TacoSunday · 31/07/2021 23:21

Ibrofen
Marsh mellow
Mustoche
Skedule (American pronunciation)
Laaaaaarte

AskingQuestionsAllTheTime · 19/08/2021 18:23

Deteriated instead of deteriorated is running riot over the BBC at the moment, and it makes me wince every time.

Maskless · 20/08/2021 23:53

Text instead of texted. As in: "He text me yesterday".

BeaucoupFish · 20/08/2021 23:57

@Starryskye

I live in Yorkshire, 'bockle' instead of bottle, 'lickle' not little and my ultimate peeve 'keckle' in place of kettle. Up there with everyone saying 'reyt good' just baffles me and yet I was born here
I have also heard ‘hospickle’ 😂
MinesAMassiveSalad · 21/08/2021 00:01

Longevity.

AskingQuestionsAllTheTime · 21/08/2021 18:34

@MinesAMassiveSalad

Longevity.
Um? It's a word...
MinesAMassiveSalad · 21/08/2021 20:06

I always heard it said with a soft g (lonjevity) until recently on news channels when I have heard it from at least two contributors said as long-evity, hard g.

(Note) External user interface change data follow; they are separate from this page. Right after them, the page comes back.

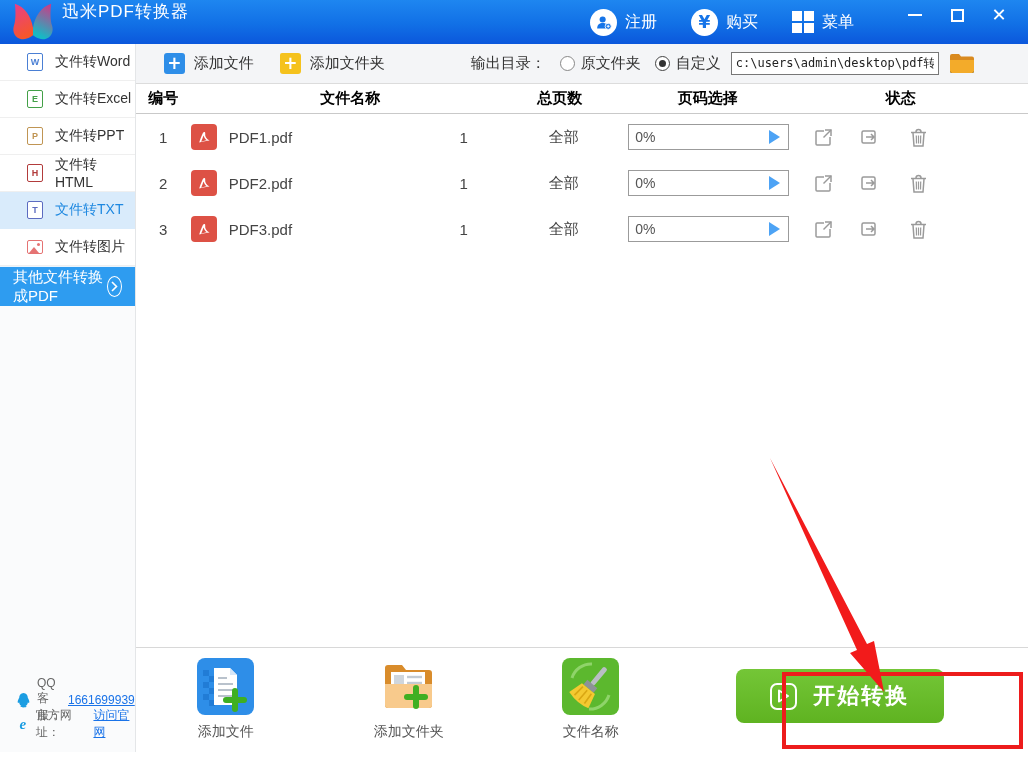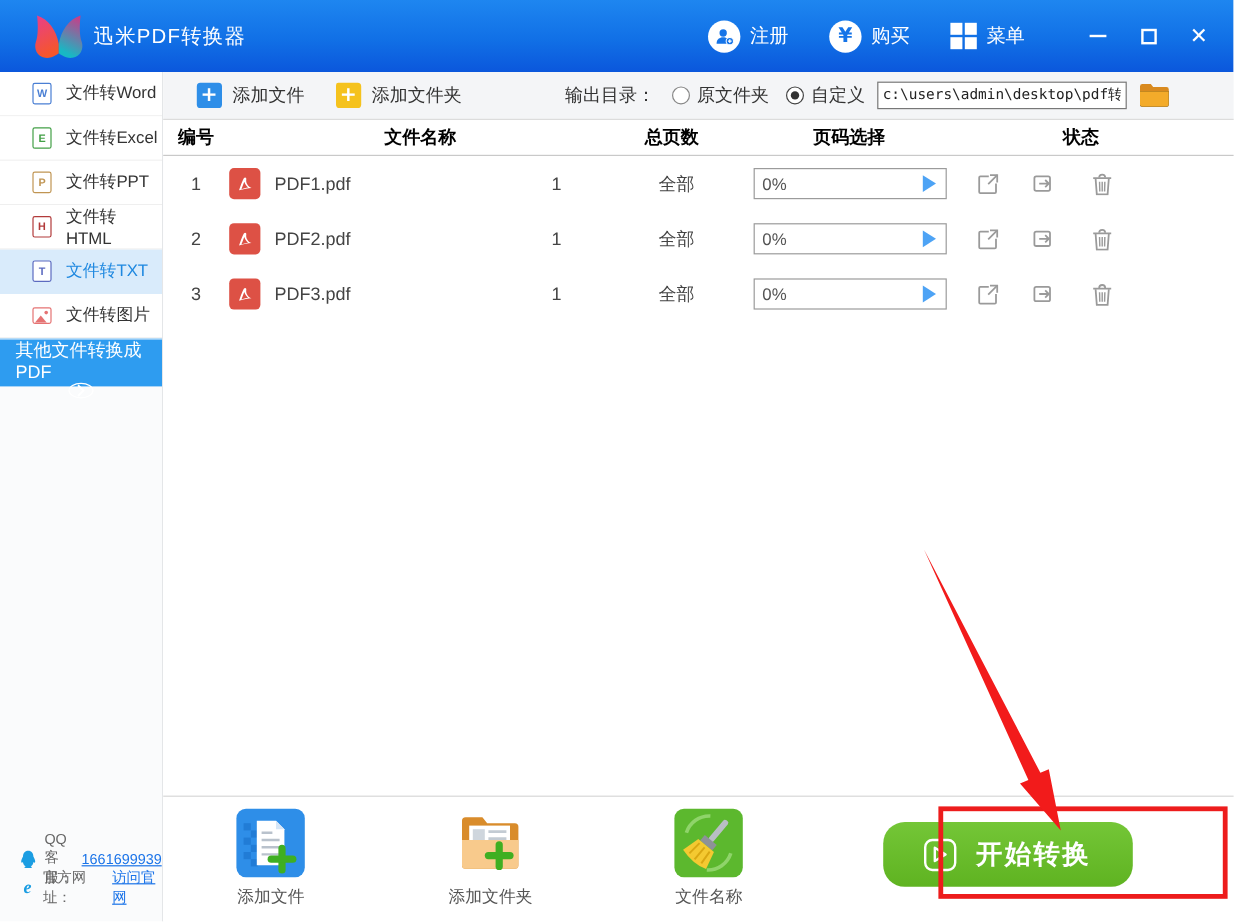"迅米PDF转换器" .titlebar { align-items: center -> none; height: 60px -> 44px; padding: 0 14px 0 26px -> 0 14px 0 10px }
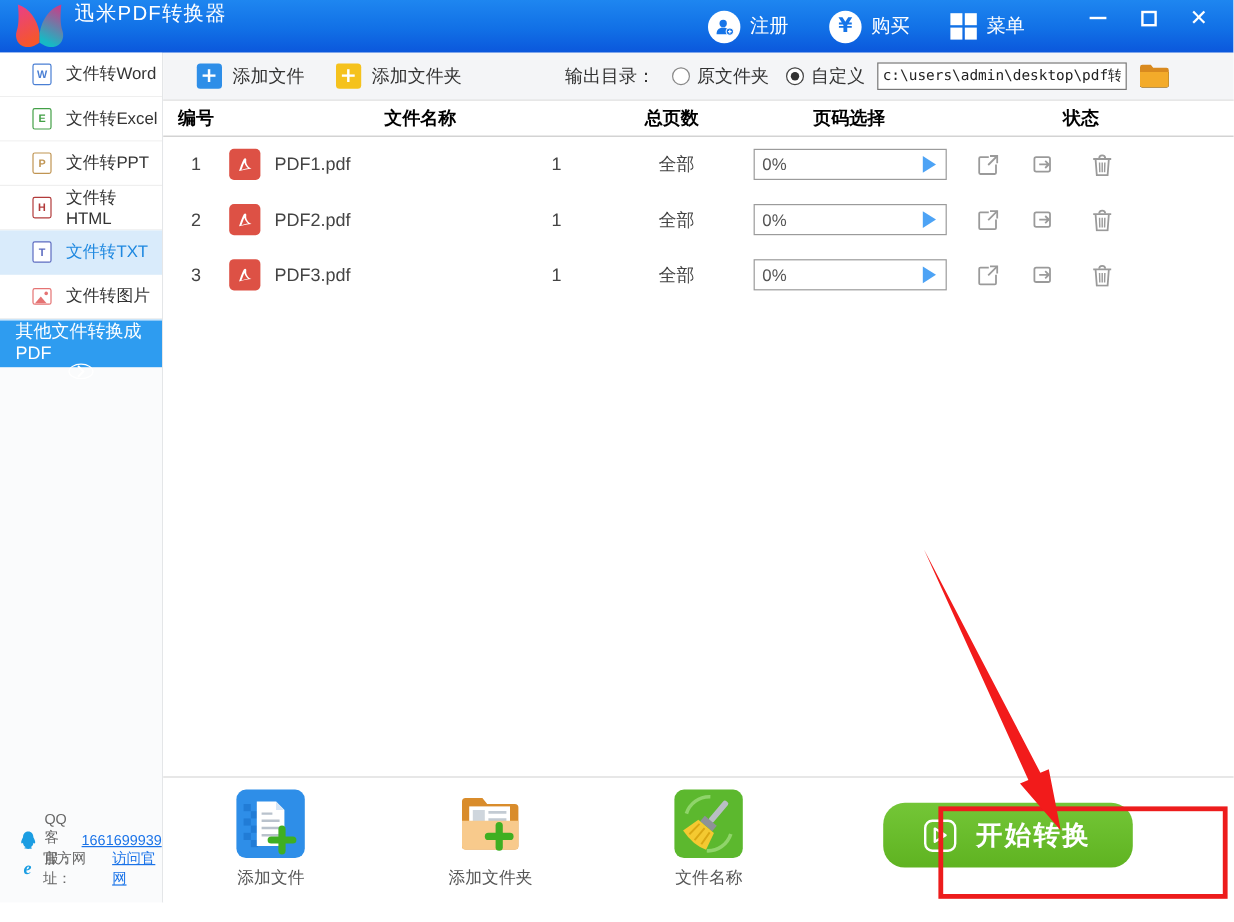"其他文件转换成PDF" .side-section { flex-direction: column -> none }
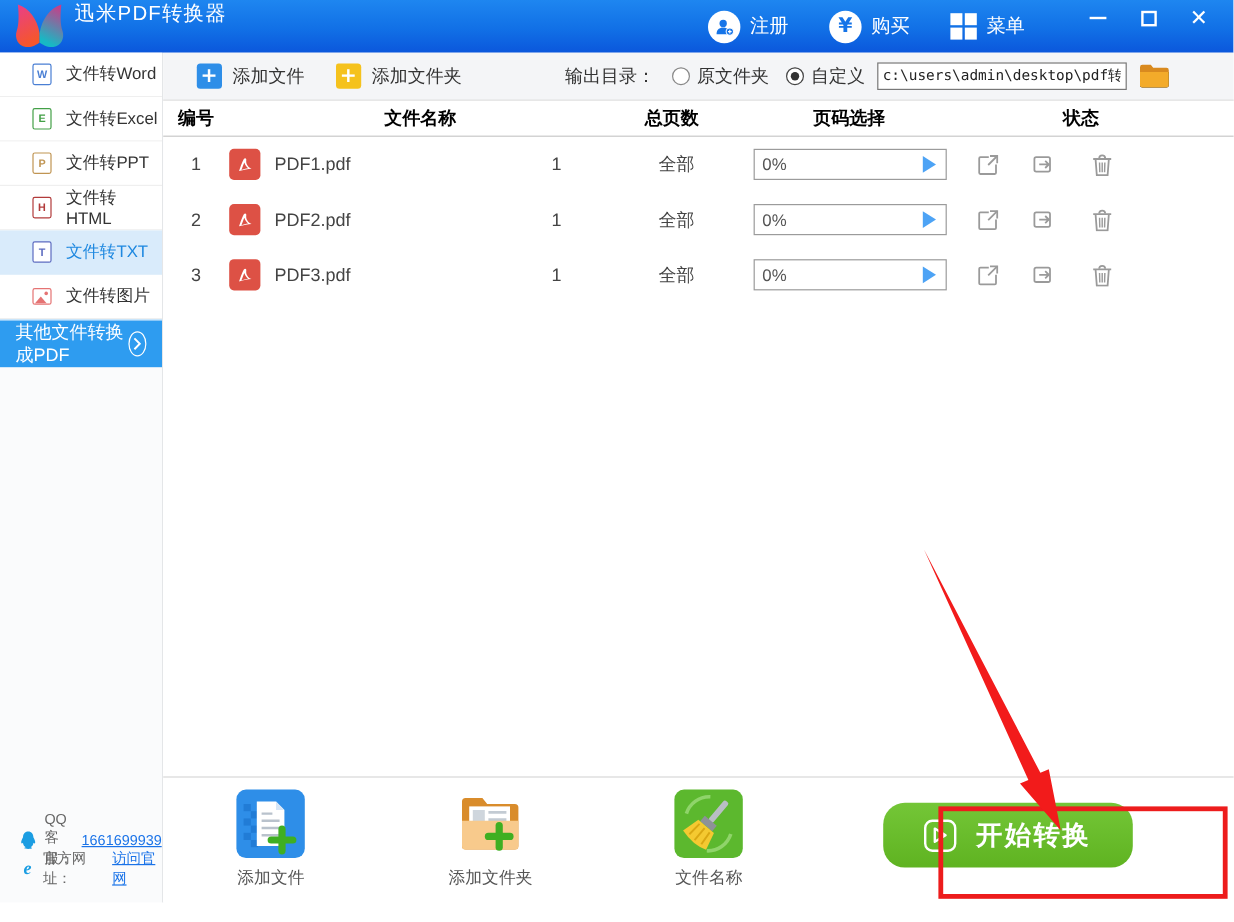"开始转换" .start-btn { border-radius: 18px -> 8px }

AskingQuestionsAllTheTime · 21/08/2021 20:30

Apparently it's a bit open to opinion: Lawn-jevity, Lon-jevity, Lon-gevity, all get put as acceptable in one and another dictionary.

I didn't know what you meant because I have always gone with lon-jevity, so the other two came as a surprise to me!

Satansballsacks · 21/08/2021 20:32

Probably been mentioned, but "seckertary" for "secretary".